We had a great day at the Somali cat club show on Saturday  It is always a great show with friendly people, great cats and really well run.

I took my usual silver female neuter Mina, my 7 year old moggie in the HHP section to help make up numbers as it is a small club/show and one of my NFC boys on exhibition.

Mina did up proud once again and won her first Olympian, which is a huge achievement for a cat that is not even 2 years old yet! she also won best of breed, four 1sts and a 2nd in sides and then went on to be best female neuter and overall neuter, missing out on overall BIS to a wonderful mature adult female.

My little moggie won best in show non-ped pet, which is not bad going considering we don't show her now and her last show was in 2009! and my NFC boy sat and looked pretty on exhibition all day and got a fair bit of interest


----------



## Reets

We had a lovely day at the show, and saw your beautiful cats. Congratulations.
It was a fab show, wasn't it?

She looks really relaxed tucked under Anne's arm in the photo too


----------



## Vixxen

Reets said:


> We had a lovely day at the show, and saw your beautiful cats. Congratulations.
> It was a fab show, wasn't it?
> 
> She looks really relaxed tucked under Anne's arm in the photo too


Thank you  it was a lovely show, everyone is giving excellent feedback and saying how much they enjoyed it!

She was relaxed yet still had to have her say on the matter! Lol


----------



## alixtaylor

She was such a stunning girl! Lovely to see her. I went along and ended up swooning over all the usual silvers.


----------



## Vixxen

alixtaylor said:


> She was such a stunning girl! Lovely to see her. I went along and ended up swooning over all the usual silvers.


Ah I love silvers but my previous Somalis have all been usuals! Did you get to speak to breeders?


----------



## Reets

Now, I love usual Somalis, but to date have had a sorrel girl (she was the only cat we have had from kittenhold), a sorrel silver tortie girl (aged 4 when we got her) and her mum, a fawn silver tortie girl (aged 6 when we got her), and just the one usual, a beautiful boy whom we adopted at 7 years old and who sadly died last year aged at almost 10 years old.

No Somalis at the moment, just our rescue tabby boy - we got him after Bruno died last year.


----------



## alixtaylor

Vixxen said:


> Ah I love silvers but my previous Somalis have all been usuals! Did you get to speak to breeders?


I did indeed, we've found the breeder I think we will go for eventually, but we aren't able to add to our family until we have bought a house, most likely in a year or two. I'll be doing plenty of Somali admiring until then! Still trying to convince my husband he wants a usual and a usual silver 



Reets said:


> Now, I love usual Somalis, but to date have had a sorrel girl (she was the only cat we have had from kittenhold), a sorrel silver tortie girl (aged 4 when we got her) and her mum, a fawn silver tortie girl (aged 6 when we got her), and just the one usual, a beautiful boy whom we adopted at 7 years old and who sadly died last year aged at almost 10 years old.
> 
> No Somalis at the moment, just our rescue tabby boy - we got him after Bruno died last year.

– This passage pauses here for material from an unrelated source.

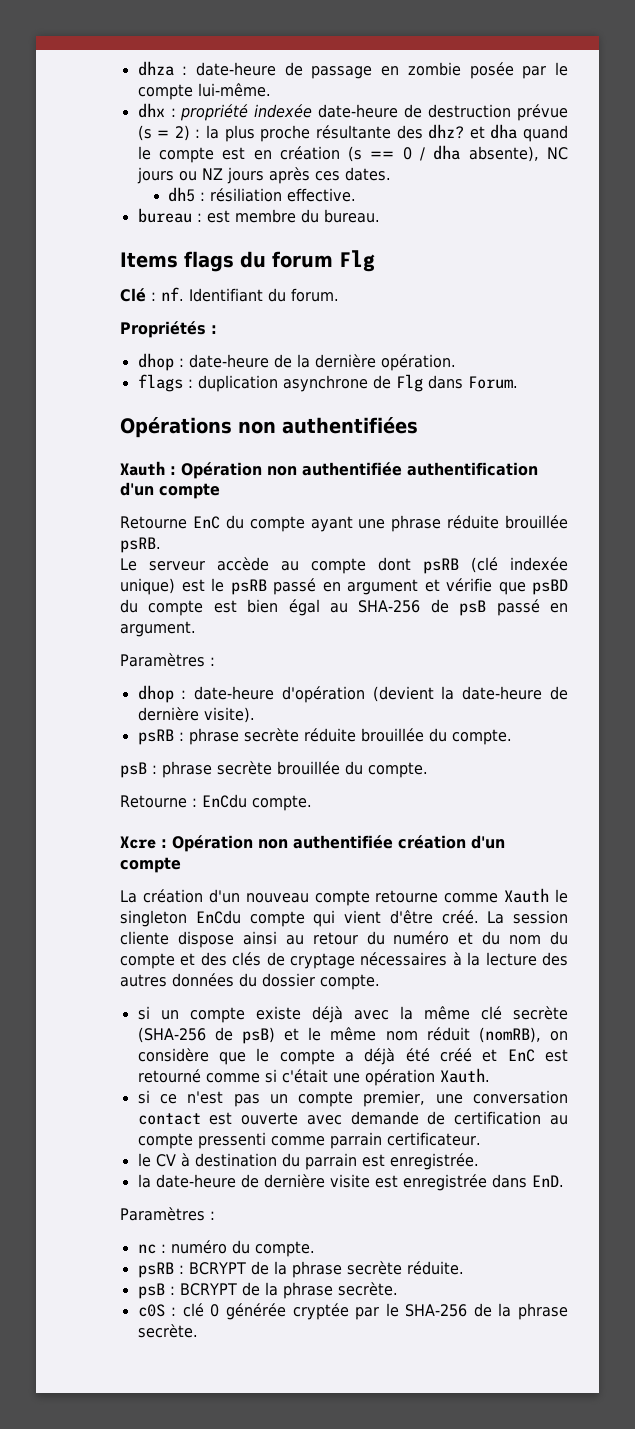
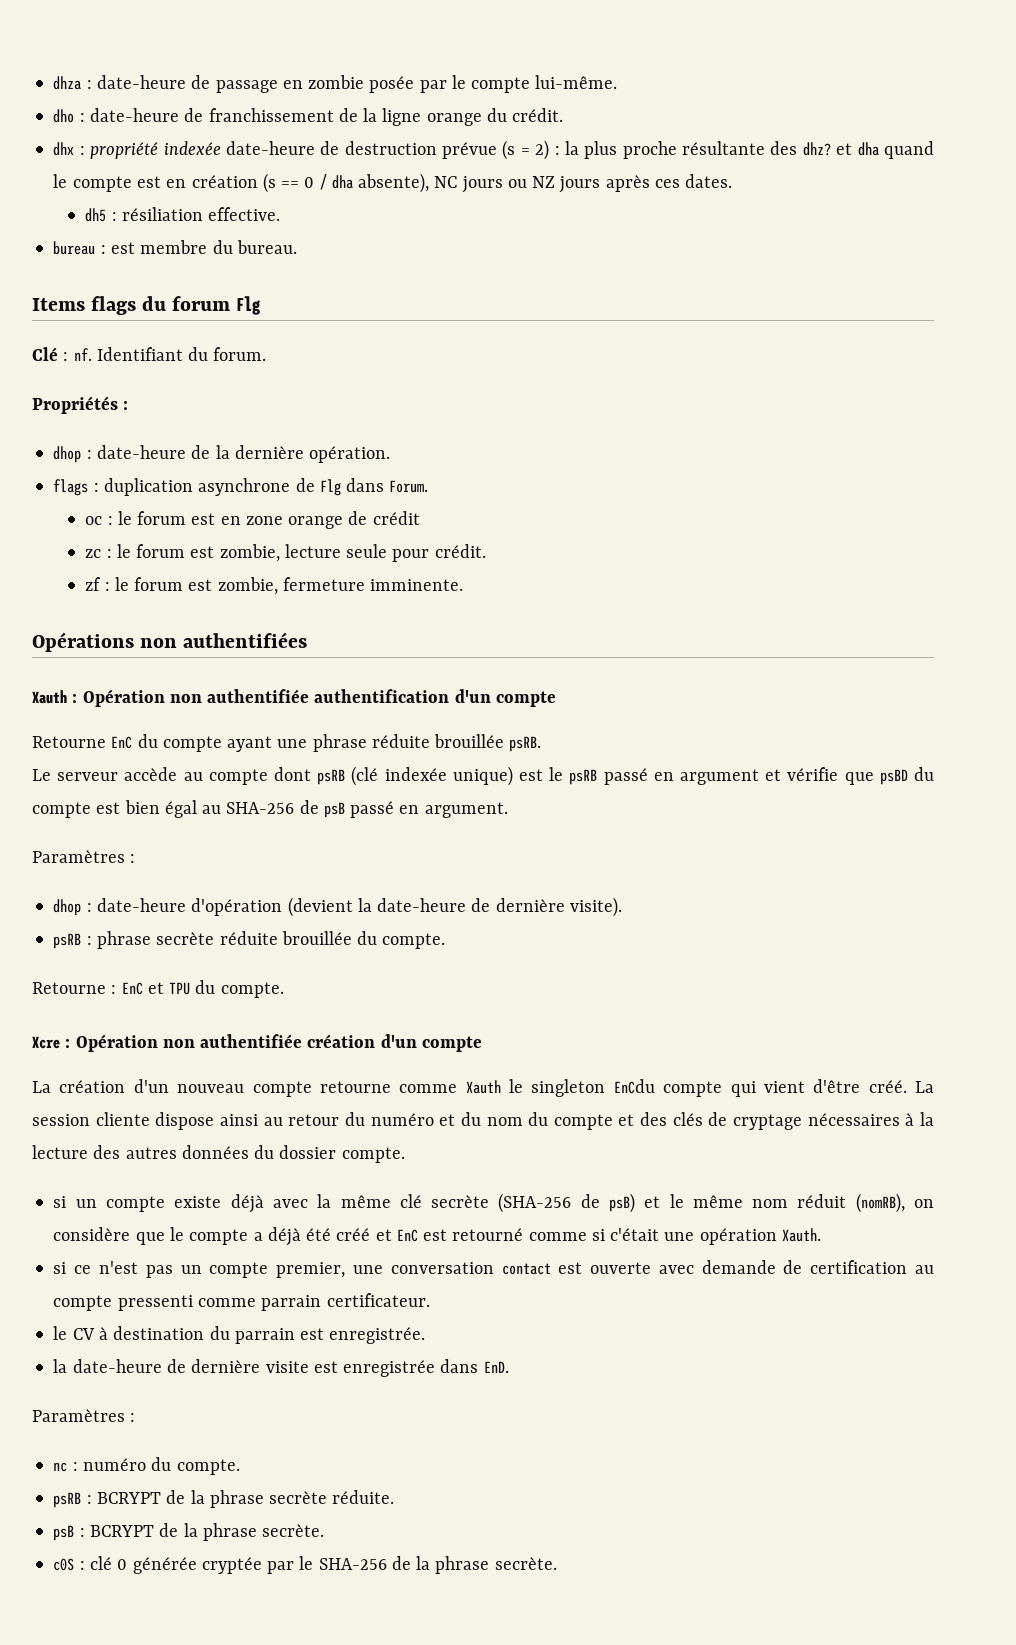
(271, 90) none -> [53,108,564,126] // dho : date-heure de franchissement de la ligne orange du crédit.
(518, 382) none -> [85,511,420,529] [85,544,486,562] [85,577,464,595] // oc : le forum est en zone orange de crédit // zc : le forum est zombie, lecture seule pour crédit. // zf : le forum est zombie, fermeture imminente.
[120,761,428,778] [120,794,247,808] psB : phrase secrète brouillée du compte. // Retourne : EnCdu -> [32,980,216,995] Retourne : EnC et TPU du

That's quite an spectrum of colours! I was snooping around on the electronic somali register and found lots of the makeitso lines, particularly with the tortie/sex linked.


----------



## Reets

I think my first girl, Tanoshimi Bel Amie, and Amber (Learoyd Amber) and Rosie (Makeitso Apricot Rose) are on the register! Not Bru though - I don't think Alison put her cats on EROS.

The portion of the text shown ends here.